Manifesti polemici riaprono le ferite della memoria storica della Venezia Giulia

Trieste – Le ferite della memoria storica della Venezia Giulia si sono riaperte per l’iniziativa del gruppo di estrema destra CasaPound, che ha affisso dei manifesti polemici alla vigilia della cerimonia per il 78° anniversario dell’esecuzione di cinque esponenti della resistenza slovena contro il regime fascista.

Pinko Tomazic, Viktor Bobek, Ivan Ivancic, Simon Kos e Ivan Vadnal furono fucilati il 15 dicembre 1941 su sentenza del Tribunale speciale per la difesa dello Stato dopo un processo che vide imputati 60 antifascisti “di varia natura: comunisti, nazionalisti sloveni, terroristi, cattolici, demo-liberali” (così nella sentenza del 14/12/1941).

Il processo si concluse con 9 condanne a morte, di cui 5 eseguite il 15 dicembre 1941 presso il poligono di Opicina.

Nei manifesti firmati dal movimento di estrema destra i 5 fucilati vengono definiti “terroristi, né vittime, né martiri”.

La scoperta delle affissioni è stata fatta dagli agenti della Digos di Trieste nel corso di un controllo effettuato alla vigilia della cerimonia di commemorazione.

Così la senatrice del Pd Tatjana Rojc “Dopo tutto il lavoro che si è fatto in questi decenni per la convivenza pacifica e per il rispetto delle memorie, i neofascisti di CasaPound vogliono riportarci indietro agli anni bui dell’odio. È una provocazione che non accettiamo, in primo luogo perché la nostra Costituzione si fonda sui valori della Resistenza, nata dall’antifascismo.

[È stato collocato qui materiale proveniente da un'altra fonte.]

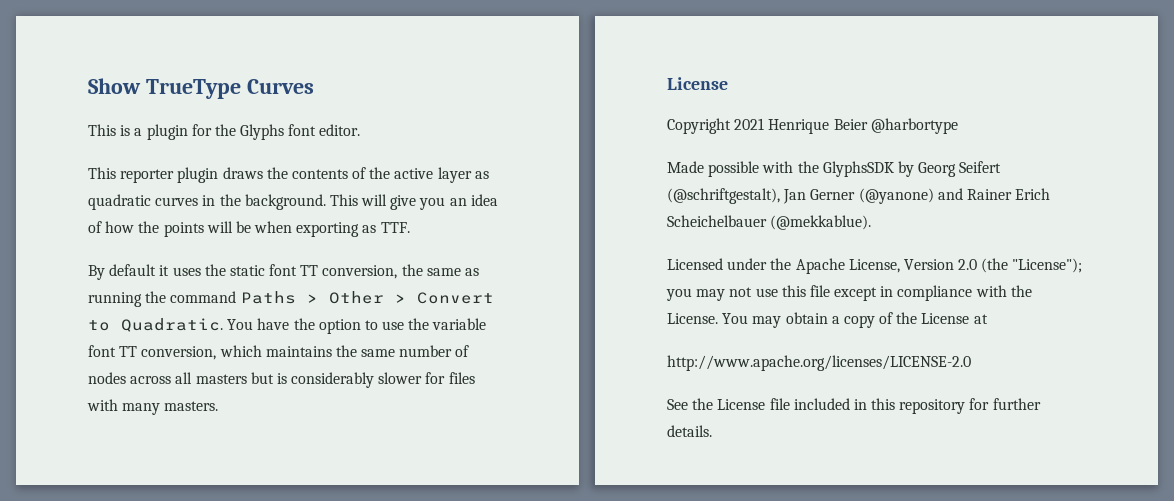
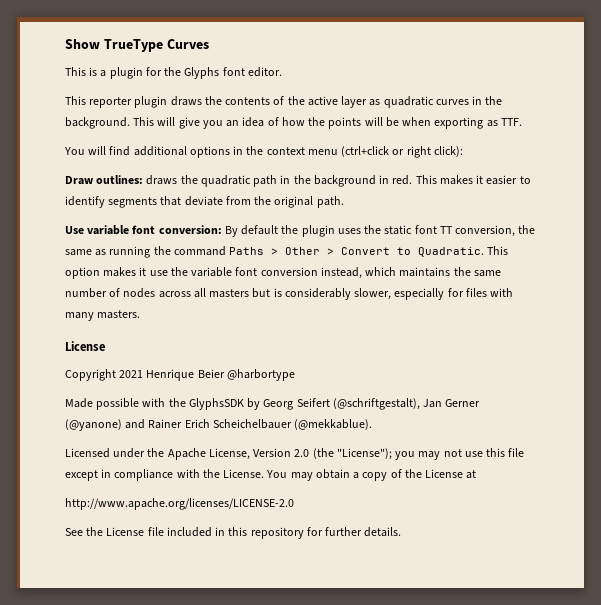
[88,264,170,280] By default it -> [64,146,463,158] [65,175,531,187] [65,196,344,208] [65,225,335,237] You will find additional options in the context menu (ctrl+click or right click): // Draw outlines: draws the quadratic path in the background in red. This makes it easier to identify segments that deviate from the original path. // Use variable font conversion: By default the plugin
[227,318,378,334] You have the option to -> [487,246,509,255] [65,267,147,279] This option makes it
[119,346,217,360] TT conversion, -> [260,267,362,279] conversion instead,
[378,372,423,384] slower -> [354,288,445,300] slower, especially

E non bisogna cadere nelle basse speculazioni di chi vorrebbe che continuiamo a fissare le tragedie del confine orientale, quasi fossimo ibernati nelle contrapposizioni ideologiche del 900”.

La snazionalizzazione degli slavi giuliani fu uno dei cavalli di battaglia del regime fascista: questa fu attuata con la “distruzione della loro classe dirigente e riduzione numerica del loro gruppo etnico; liquidazione di quanto ancora sussisteva delle loro organizzazioni economiche e culturali; soppressione della scuola slava e della stampa in lin­gua slava; italianizzazione dei cognomi; controllo o allontanamento del clero slavo o slavofilo; reazione violenta ad ogni resistenza o tentativo di elusione di queste misure; potenziamento, infine, delle comunità italiane, anche a mezzo di nuovi insediamenti” (Elio Apih, “La politica fascista di snazionalizzazione nella Venezia Giulia”).

Le cinque vittime del regime avevano aderito alle idee comuniste e combattevano apertamente la politica fascista di repressione nei confronti della comunità slava.

Questa la versione di CasaPound: “Quando, circa tre settimane fa, il Comune di Trieste ha deciso di affidare la gestione di questo spazio all’Associazione nazionale Partigiani d’Italia di Trieste abbiamo espresso tutte le nostre perplessità ricordando che chi ogni anno viene commemorato a Opicina non è né una vittima né un martire ma solo un terrorista”, spiega in una nota Francesco Clun, responsabile provinciale del movimento di estrema destra.

Da parte sua, la senatrice Rojc ha ricordato che “il Tribunale speciale per la difesa dello Stato era costituito non da giudici ma da fascisti in camicia nera e la condanna a morte degli sloveni nel 1941 è seguita a un processo molto sommario”.

“Guardiamo avanti – ha concluso l’on. Rojc – non indietro, il futuro è nel rispetto, nello spirito europeo, non nelle divisioni perpetue”.

La coordinatrice della componente slovena del Pd, Maja Tenze, ribadisce che “a seguito del ripetersi di provocazioni di questo tipo nella Venezia Giulia, oggi più che mai è necessario ricordare la storia e insegnare ai giovani i valori antifascisti, il rispetto delle istituzioni democratiche e della libertà”.

Informando di una manifestazione che si terrà domenica 15 dicembre alle ore 15:00 al poligono di Opicina sul Carso triestino, luogo della fucilazione, Tenze invita i cittadini alla “massima partecipazione”.